Salen los jóvenes a comerse la boca llena de uvas inventadas, los jóvenes que siempre se comportan como burbujas de Año Nuevo; y salen también los que no son tan jóvenes a la calle prohibida, o se van al pueblo, o al chalecito, o al chiringuito o a ver a la madre que ha estado todo este tiempo tejiendo y llorando para ellos. Han vuelto los coches con baca, han vuelto las noches como trenes abarrotados, las madrugadas con sol negro de cocacola y melenas negras; han vuelto las calles, en fin, retiradas como puentes levadizos, y no hay guardias ni urbanidad que puedan parar esto. Es como si Sánchez hubiera abierto todos los grifos moros, romanos y góticos de España para que se inunde. Sánchez es como un Nerón inverso con manguera, una manguera a borbotones y abandonada.

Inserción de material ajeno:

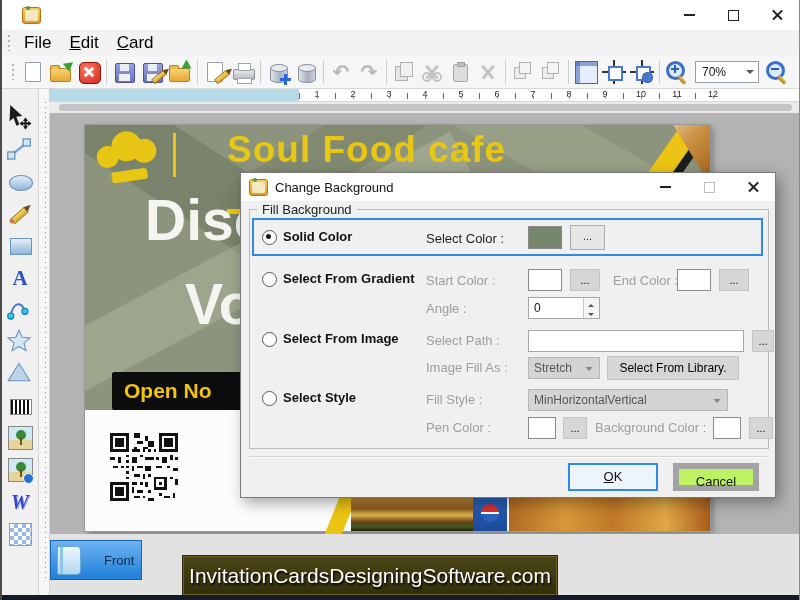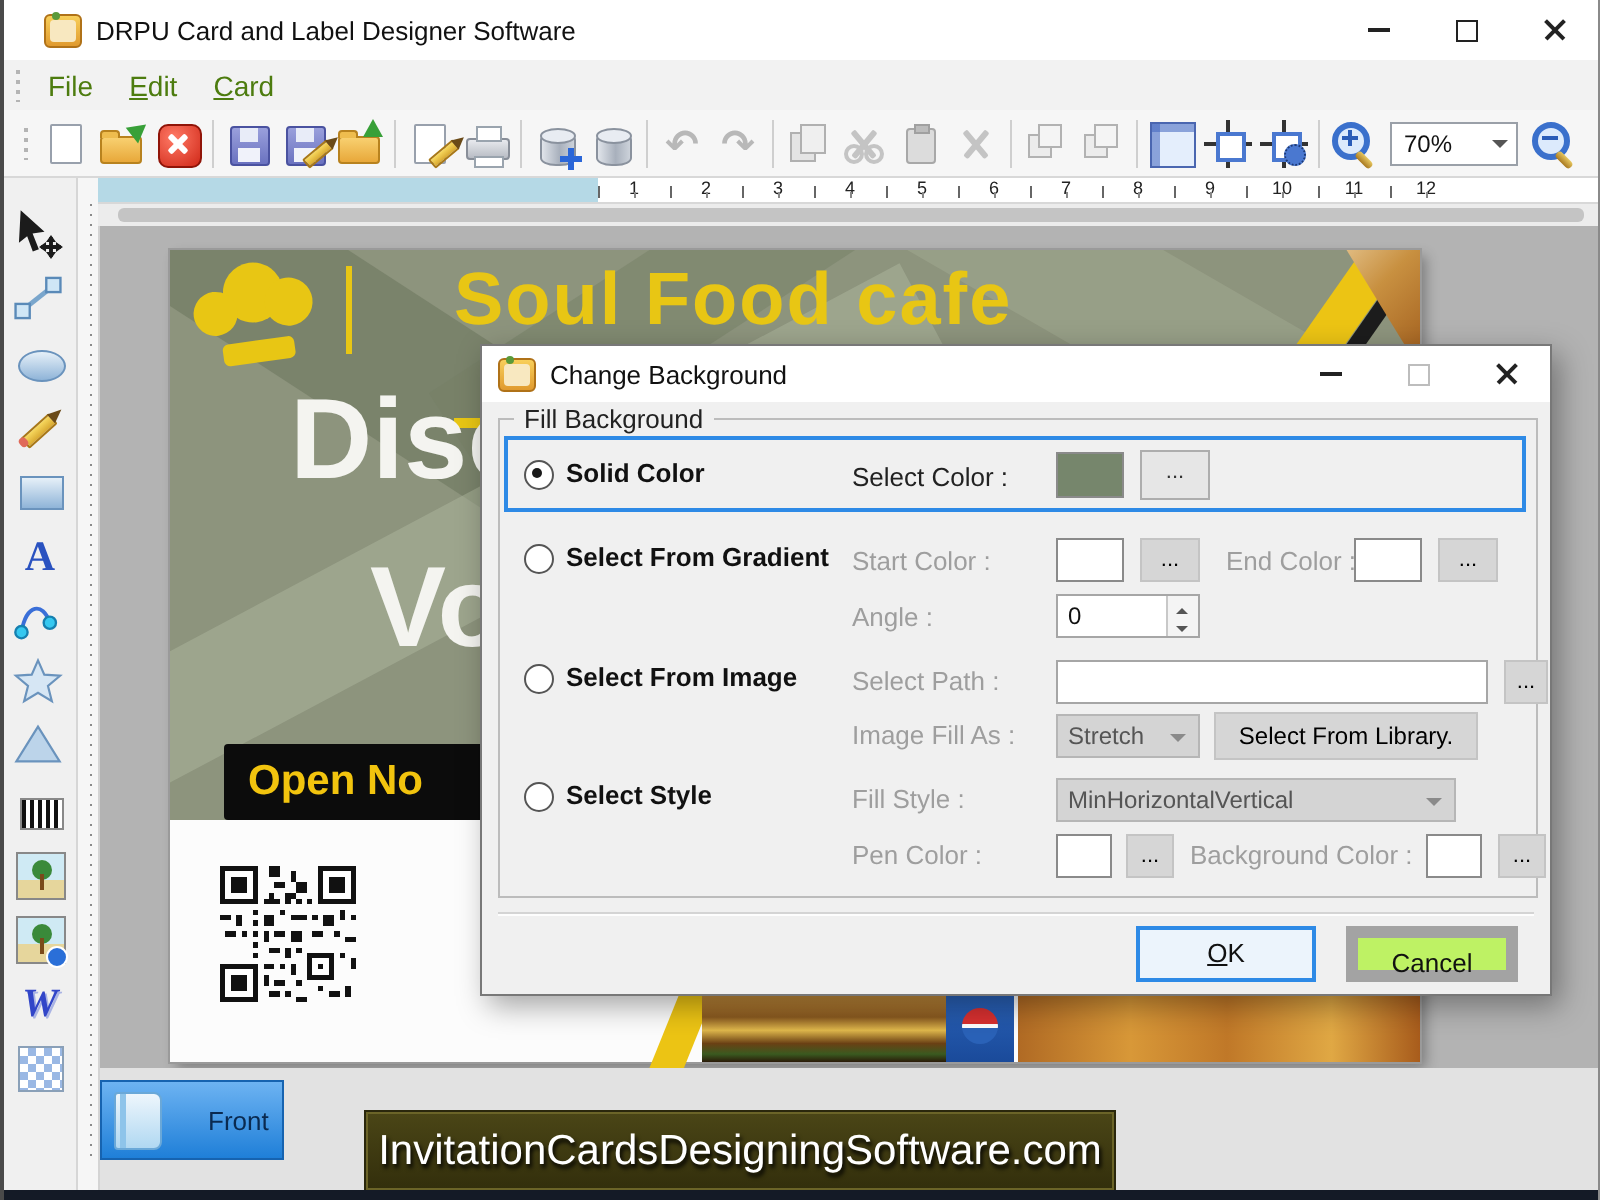--- a/index.html
+++ b/index.html
@@ -185,7 +185,6 @@
 
   <div class="titlebar">
     <span class="appicon"></span>
-    <span class="title">DRPU Card and Label Designer Software</span>
     <span class="wbtns">
       <span class="wbtn">
           <i class="g-min"></i>

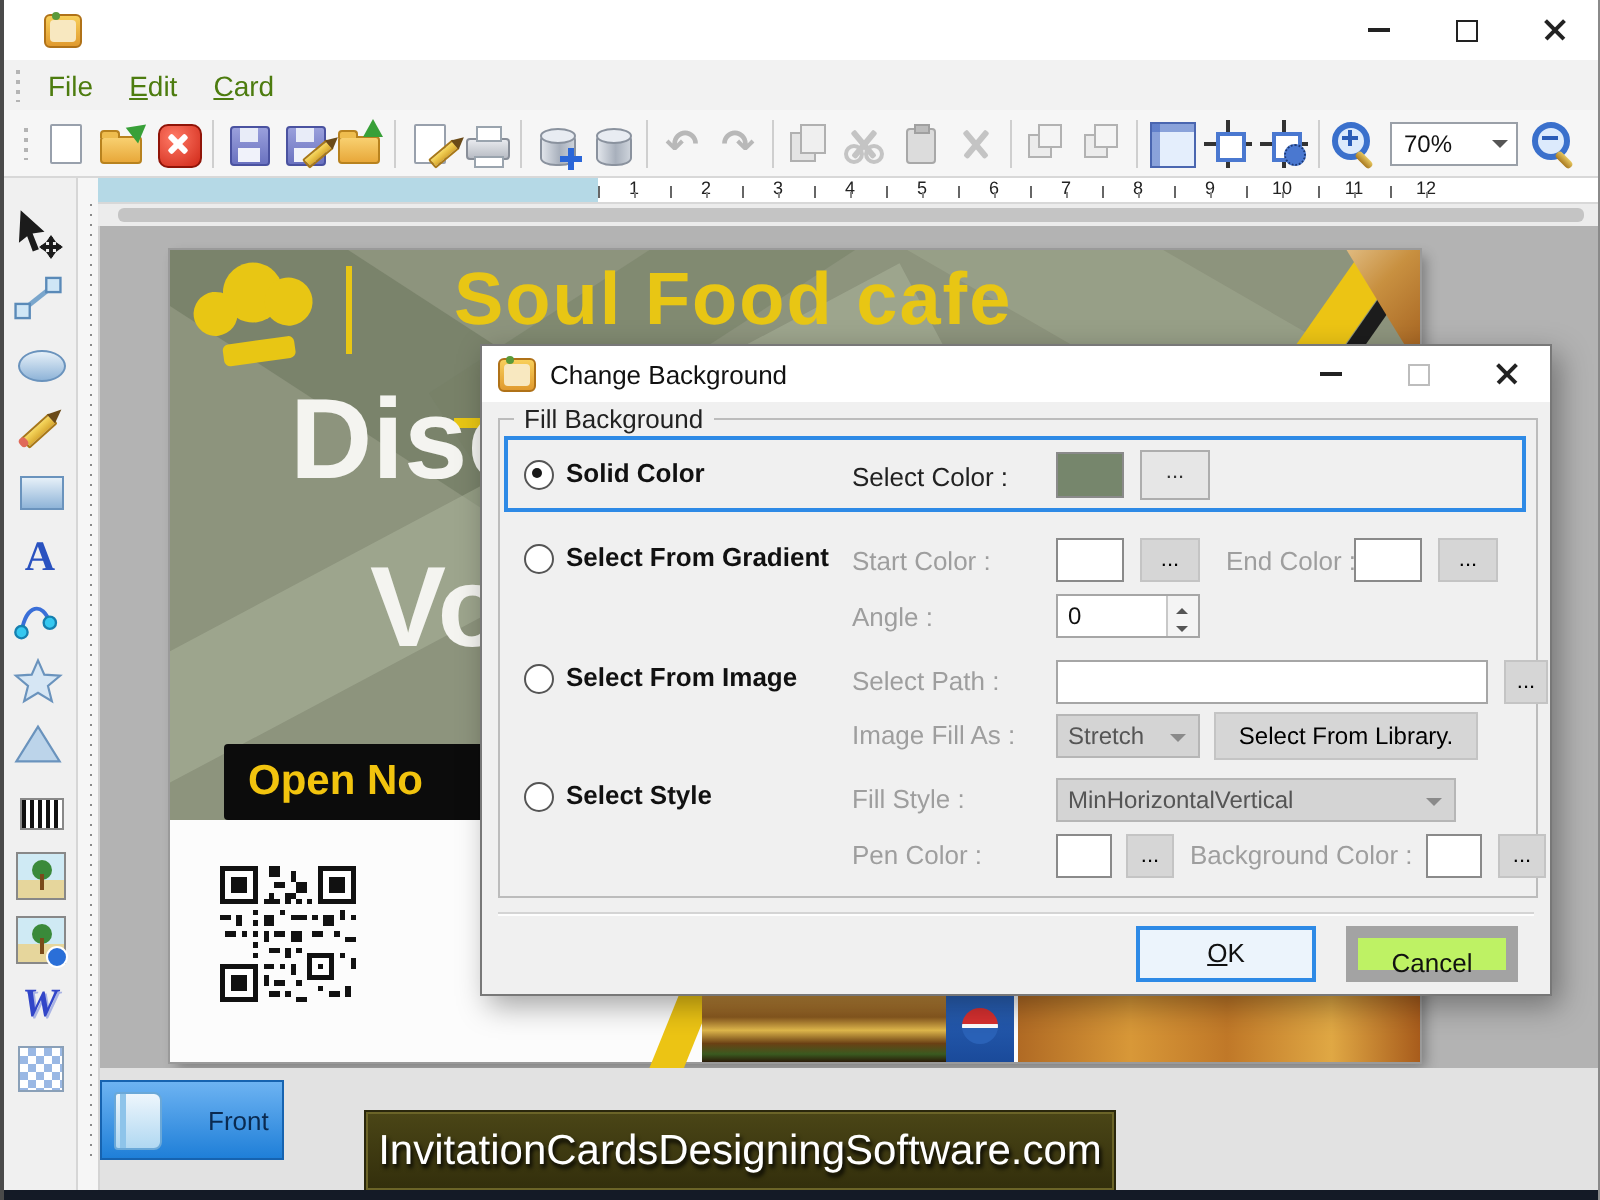--- a/index.html
+++ b/index.html
@@ -26,7 +26,7 @@
   
   .menubar{position:absolute;left:2px;top:30px;right:0;height:25px;background:#f2f2f2;display:flex;align-items:center;z-index:40}
   .grip{width:3px;height:16px;margin:0 5px;background-image:repeating-linear-gradient(#b4b4b4 0 2px,transparent 2px 5px);background-size:2px 100%;background-repeat:no-repeat;background-position:center}
-  .menu-item{font-size:14px;color:#4d7c0f;padding:3px 9px;display:inline-block}
+  .menu-item{font-size:17px;color:#000000;padding:3px 9px;display:inline-block}
   .ulf{display:inline-block}
   .ulf::first-letter{text-decoration:underline}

Sánchez no ha dejado nada, sólo el agua corriendo, las puertas sin llave y la gente buscándose por las noches como con farol. Si la única solución era el estado de alarma, como decía el presidente atragantado de inevitabilidad, las condiciones no han cambiado hasta el punto de hacerlo innecesario. Pero si había otra solución y Sánchez la propone ahora, el estado de alarma quedaría como un exceso autoritario o quizá sólo comodón. El único escape que tiene Sánchez es que el estado de alarma termine por sí mismo, como se termina el calendario de una caja de ahorros, y decirnos que todo está bien, como en una nana. La peste no ha terminado, pero eso no es lo más importante para el presidente. Sánchez no puede, sobre todo después de la tunda y el ridículo en Madrid, exponerse a negociar, pedir, justificar, explicar otro estado de alarma. Pero mucho menos una ley que todo el mundo preguntaría por qué no se ha hecho antes.
Sánchez no quiere exponer su tipito, que ya sólo le vemos cuando estrena, como los escolares, zapatos o cuaderno, o sea algún plan de recuperación que siempre parece el mismo y nunca es nada. Mientras, la gente sale a la calle, a fumarse la noche hasta el final, hasta la cartulina en llamas del amanecer, a gritar en las farolas, a subirse a los bancos como a pianos, a bailar con las rodillas en las manos y flecos en las pestañas. Lo hacen porque poco se puede hacer para impedirlo. Desde luego, Sánchez no va a hacer más. La peste no ha terminado pero Sánchez sí.